THE RECORDS |
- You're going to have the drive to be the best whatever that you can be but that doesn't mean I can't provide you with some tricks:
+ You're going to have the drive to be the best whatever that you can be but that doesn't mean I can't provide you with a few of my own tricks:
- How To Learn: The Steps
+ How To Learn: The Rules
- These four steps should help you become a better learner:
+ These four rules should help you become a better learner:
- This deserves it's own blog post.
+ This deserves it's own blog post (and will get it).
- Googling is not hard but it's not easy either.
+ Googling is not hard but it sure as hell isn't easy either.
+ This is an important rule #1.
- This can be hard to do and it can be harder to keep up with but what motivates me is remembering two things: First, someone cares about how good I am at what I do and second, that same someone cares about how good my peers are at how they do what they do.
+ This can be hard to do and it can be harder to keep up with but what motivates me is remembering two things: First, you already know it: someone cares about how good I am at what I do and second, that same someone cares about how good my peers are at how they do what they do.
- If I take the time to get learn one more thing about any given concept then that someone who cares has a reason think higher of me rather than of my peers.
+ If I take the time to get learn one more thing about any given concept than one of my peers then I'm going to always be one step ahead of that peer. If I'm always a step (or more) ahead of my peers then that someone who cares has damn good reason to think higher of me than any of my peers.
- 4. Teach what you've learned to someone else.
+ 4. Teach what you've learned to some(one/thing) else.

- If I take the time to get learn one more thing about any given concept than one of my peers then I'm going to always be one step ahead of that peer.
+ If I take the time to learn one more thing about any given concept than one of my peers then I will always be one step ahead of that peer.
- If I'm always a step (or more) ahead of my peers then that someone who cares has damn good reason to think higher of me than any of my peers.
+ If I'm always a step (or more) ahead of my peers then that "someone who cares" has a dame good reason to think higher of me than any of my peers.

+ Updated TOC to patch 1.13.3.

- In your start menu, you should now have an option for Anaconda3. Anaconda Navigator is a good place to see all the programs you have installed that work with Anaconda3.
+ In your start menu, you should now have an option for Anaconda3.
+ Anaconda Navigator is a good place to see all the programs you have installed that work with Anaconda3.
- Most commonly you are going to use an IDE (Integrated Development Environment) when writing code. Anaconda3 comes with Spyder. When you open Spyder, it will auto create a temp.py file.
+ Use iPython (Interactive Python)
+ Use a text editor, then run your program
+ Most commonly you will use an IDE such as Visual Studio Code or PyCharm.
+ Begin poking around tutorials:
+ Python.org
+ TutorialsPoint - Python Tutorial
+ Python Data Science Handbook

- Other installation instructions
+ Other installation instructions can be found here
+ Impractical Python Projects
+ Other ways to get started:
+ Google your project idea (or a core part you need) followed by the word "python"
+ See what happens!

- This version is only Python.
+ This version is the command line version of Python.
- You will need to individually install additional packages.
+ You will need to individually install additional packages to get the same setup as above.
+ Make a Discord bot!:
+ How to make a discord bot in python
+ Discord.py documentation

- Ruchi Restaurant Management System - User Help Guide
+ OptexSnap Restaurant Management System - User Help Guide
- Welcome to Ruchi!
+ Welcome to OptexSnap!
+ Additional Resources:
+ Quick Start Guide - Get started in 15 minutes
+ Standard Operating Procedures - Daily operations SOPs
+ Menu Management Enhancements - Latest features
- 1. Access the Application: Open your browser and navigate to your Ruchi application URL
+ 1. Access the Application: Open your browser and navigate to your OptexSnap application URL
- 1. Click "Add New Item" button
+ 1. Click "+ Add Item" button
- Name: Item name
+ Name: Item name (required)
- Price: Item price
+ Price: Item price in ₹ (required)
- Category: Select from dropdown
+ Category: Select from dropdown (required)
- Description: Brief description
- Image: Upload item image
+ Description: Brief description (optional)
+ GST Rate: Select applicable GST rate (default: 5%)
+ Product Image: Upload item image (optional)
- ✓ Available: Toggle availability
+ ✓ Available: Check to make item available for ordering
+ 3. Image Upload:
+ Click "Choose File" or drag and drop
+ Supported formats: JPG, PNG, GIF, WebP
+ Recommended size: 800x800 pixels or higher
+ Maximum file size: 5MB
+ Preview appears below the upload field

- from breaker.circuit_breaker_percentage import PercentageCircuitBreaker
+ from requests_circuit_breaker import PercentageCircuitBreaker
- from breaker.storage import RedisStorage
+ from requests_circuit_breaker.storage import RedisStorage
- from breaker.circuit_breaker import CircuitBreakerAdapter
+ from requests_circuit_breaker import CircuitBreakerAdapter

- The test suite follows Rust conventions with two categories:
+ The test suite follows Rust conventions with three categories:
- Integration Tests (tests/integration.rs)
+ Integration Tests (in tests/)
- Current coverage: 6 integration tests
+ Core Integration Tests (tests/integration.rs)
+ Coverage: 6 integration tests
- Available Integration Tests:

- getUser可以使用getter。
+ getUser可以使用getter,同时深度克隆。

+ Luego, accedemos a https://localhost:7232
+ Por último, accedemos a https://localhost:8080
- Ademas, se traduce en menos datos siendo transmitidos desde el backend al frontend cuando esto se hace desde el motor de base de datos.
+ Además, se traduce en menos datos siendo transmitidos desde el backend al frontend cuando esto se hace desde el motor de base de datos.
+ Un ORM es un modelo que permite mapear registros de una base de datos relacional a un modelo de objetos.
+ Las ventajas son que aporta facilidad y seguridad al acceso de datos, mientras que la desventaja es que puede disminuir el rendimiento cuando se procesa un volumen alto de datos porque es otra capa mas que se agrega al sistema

ACTION ITEM | Extract from the data every line where "RedisStorage" shows up.

RESULT OF THE TASK |
- from breaker.storage import RedisStorage
+ from requests_circuit_breaker.storage import RedisStorage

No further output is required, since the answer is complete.